**WORK ORDER**
Which of the lines below hold the word "full"? Pull each of them out.

**Collected data**
○ ○ ○ ○

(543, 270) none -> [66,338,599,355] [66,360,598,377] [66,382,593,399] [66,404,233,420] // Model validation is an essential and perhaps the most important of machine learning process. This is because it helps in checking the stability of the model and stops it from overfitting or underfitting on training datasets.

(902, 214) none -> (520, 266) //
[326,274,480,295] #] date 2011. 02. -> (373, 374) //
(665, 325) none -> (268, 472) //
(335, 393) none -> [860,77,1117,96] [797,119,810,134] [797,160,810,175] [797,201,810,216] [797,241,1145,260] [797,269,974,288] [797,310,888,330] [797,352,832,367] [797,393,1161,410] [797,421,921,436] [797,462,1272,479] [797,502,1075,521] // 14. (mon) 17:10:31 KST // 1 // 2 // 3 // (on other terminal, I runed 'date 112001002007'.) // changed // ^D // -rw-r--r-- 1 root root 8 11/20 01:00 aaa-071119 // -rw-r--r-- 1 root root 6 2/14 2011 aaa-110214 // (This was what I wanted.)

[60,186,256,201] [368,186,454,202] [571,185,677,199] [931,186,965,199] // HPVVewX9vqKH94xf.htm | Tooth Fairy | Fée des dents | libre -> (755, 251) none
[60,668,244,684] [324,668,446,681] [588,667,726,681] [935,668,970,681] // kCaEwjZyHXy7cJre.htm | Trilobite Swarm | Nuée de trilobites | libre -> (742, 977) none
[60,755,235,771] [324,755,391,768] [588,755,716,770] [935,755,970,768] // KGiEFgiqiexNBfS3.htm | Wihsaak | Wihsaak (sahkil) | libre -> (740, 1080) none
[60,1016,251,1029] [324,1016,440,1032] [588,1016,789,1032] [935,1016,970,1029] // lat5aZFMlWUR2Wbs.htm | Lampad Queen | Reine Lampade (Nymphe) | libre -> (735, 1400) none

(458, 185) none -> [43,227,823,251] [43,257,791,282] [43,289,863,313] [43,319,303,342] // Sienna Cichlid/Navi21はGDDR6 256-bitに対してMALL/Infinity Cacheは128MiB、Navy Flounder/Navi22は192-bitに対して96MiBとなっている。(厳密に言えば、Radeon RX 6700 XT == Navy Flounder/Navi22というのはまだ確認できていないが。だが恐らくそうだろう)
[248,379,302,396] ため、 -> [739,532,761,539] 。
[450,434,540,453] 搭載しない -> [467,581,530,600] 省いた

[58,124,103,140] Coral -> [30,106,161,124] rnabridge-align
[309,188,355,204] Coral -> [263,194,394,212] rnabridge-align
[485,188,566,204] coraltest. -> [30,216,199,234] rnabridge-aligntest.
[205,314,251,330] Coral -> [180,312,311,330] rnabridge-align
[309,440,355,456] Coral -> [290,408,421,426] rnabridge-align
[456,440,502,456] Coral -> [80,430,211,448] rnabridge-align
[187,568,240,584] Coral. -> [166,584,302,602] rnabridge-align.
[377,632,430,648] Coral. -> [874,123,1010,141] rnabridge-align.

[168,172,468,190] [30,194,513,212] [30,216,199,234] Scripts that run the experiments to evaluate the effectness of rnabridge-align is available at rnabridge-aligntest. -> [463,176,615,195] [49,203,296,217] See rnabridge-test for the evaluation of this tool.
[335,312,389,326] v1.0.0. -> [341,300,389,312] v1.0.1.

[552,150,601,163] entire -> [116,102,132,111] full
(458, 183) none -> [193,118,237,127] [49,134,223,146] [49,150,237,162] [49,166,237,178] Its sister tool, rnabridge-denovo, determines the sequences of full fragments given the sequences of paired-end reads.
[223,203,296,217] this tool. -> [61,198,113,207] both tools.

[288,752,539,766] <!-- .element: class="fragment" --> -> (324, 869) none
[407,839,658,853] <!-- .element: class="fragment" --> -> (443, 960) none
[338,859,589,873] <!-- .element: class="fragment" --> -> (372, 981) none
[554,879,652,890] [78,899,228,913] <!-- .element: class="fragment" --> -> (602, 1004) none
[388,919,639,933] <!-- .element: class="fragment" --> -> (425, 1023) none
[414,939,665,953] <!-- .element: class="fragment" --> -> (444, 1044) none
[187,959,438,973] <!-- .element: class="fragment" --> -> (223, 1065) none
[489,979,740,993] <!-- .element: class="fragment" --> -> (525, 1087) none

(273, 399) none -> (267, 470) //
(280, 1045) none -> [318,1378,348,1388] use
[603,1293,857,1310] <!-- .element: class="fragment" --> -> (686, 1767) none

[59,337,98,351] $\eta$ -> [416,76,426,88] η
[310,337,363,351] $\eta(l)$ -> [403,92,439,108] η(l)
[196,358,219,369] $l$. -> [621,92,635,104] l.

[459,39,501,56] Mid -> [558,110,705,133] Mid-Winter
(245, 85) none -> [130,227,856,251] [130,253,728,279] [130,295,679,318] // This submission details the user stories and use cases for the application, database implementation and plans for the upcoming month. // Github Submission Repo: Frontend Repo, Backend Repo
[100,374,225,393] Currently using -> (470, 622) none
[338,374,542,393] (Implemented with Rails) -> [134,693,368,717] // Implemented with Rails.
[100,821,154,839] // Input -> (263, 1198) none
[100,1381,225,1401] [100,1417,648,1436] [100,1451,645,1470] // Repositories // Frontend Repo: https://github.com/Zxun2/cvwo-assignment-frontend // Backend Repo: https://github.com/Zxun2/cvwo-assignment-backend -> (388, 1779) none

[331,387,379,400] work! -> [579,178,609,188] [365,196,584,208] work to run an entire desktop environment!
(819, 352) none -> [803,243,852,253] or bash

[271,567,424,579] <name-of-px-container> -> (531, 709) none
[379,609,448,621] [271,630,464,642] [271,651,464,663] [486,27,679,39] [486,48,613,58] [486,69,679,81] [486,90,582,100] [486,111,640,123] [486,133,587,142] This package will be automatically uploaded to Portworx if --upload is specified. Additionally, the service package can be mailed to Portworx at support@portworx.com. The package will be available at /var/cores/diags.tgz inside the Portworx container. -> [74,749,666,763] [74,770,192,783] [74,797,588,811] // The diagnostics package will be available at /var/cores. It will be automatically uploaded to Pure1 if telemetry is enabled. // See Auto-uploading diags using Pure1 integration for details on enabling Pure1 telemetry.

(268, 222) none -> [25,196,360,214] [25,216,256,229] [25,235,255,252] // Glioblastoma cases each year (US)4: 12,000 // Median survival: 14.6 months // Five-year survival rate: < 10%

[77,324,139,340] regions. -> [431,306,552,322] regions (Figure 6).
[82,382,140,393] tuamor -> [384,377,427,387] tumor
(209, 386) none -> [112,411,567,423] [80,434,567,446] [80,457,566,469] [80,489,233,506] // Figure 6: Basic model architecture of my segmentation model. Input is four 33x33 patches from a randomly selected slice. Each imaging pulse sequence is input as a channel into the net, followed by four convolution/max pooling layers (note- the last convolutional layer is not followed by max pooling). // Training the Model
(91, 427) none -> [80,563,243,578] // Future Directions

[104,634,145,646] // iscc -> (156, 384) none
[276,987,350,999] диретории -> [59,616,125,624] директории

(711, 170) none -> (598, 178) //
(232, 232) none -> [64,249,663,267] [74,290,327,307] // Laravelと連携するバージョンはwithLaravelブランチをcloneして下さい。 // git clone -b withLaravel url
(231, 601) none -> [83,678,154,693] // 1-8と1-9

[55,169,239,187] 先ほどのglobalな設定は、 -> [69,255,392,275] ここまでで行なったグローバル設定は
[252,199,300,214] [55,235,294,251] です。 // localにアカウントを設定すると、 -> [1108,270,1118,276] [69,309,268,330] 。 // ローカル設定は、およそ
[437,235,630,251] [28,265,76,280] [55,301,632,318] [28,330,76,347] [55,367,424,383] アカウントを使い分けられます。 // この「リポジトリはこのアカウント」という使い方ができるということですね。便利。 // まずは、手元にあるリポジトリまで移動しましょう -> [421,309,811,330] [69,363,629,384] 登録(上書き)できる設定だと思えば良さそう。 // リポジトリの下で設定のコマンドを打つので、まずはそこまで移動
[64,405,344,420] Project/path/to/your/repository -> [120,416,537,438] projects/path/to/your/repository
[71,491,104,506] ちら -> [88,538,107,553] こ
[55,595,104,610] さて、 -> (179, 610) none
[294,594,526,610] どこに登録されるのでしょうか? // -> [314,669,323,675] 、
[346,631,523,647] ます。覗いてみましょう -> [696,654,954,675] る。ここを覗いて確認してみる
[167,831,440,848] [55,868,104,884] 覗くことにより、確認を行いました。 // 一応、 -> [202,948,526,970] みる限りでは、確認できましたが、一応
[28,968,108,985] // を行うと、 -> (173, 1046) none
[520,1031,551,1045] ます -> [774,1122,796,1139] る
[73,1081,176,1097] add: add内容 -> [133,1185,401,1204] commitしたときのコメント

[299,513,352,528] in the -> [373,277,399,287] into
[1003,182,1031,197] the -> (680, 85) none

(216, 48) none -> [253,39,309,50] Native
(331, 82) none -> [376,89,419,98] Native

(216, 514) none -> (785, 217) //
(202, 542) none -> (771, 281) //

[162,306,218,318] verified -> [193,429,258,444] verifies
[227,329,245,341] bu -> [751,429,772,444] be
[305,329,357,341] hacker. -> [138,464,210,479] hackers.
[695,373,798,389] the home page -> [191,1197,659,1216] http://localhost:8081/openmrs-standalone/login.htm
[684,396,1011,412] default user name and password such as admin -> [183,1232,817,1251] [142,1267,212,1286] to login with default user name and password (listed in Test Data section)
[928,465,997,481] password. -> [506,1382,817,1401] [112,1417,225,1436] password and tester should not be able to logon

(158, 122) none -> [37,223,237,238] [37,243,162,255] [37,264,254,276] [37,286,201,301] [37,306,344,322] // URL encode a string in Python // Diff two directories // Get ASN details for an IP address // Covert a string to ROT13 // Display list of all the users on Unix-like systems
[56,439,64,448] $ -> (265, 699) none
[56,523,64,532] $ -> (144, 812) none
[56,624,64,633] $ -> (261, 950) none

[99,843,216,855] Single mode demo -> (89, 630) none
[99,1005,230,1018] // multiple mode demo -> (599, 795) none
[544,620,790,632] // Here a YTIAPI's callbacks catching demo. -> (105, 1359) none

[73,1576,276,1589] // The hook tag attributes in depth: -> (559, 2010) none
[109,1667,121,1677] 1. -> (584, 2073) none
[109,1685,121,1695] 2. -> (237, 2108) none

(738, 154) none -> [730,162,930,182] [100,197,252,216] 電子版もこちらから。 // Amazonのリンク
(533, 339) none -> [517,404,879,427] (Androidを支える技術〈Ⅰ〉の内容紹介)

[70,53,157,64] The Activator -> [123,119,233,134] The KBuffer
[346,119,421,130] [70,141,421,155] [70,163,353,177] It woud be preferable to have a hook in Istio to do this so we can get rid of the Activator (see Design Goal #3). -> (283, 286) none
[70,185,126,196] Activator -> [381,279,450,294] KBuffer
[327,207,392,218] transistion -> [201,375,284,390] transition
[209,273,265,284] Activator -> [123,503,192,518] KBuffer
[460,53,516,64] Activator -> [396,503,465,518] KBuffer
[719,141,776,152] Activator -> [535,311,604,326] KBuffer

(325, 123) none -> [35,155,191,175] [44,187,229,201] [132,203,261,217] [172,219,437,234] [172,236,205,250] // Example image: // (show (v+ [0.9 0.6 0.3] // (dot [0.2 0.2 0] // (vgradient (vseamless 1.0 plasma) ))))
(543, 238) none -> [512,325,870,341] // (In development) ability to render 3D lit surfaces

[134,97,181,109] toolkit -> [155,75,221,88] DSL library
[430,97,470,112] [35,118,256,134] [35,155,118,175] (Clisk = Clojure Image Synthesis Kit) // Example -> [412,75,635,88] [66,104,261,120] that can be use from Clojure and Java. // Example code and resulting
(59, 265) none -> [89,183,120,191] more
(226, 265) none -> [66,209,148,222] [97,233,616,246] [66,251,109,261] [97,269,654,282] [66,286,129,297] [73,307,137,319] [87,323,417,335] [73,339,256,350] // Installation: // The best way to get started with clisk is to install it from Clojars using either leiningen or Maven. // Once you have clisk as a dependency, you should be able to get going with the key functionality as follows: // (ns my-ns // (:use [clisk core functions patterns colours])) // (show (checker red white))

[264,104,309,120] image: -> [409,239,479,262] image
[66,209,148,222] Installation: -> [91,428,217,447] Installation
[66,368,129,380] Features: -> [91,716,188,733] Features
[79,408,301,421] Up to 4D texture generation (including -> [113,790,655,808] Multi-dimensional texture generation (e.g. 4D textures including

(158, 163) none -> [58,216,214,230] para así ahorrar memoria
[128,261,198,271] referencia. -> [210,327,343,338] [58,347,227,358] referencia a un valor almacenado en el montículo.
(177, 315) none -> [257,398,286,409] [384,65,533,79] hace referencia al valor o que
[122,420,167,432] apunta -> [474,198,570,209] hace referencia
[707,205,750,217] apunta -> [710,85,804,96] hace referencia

○ ○ ○ ○

**WRITTEN REPLY**
[552,150,601,163] entire -> [116,102,132,111] full
(458, 183) none -> [193,118,237,127] [49,134,223,146] [49,150,237,162] [49,166,237,178] Its sister tool, rnabridge-denovo, determines the sequences of full fragments given the sequences of paired-end reads.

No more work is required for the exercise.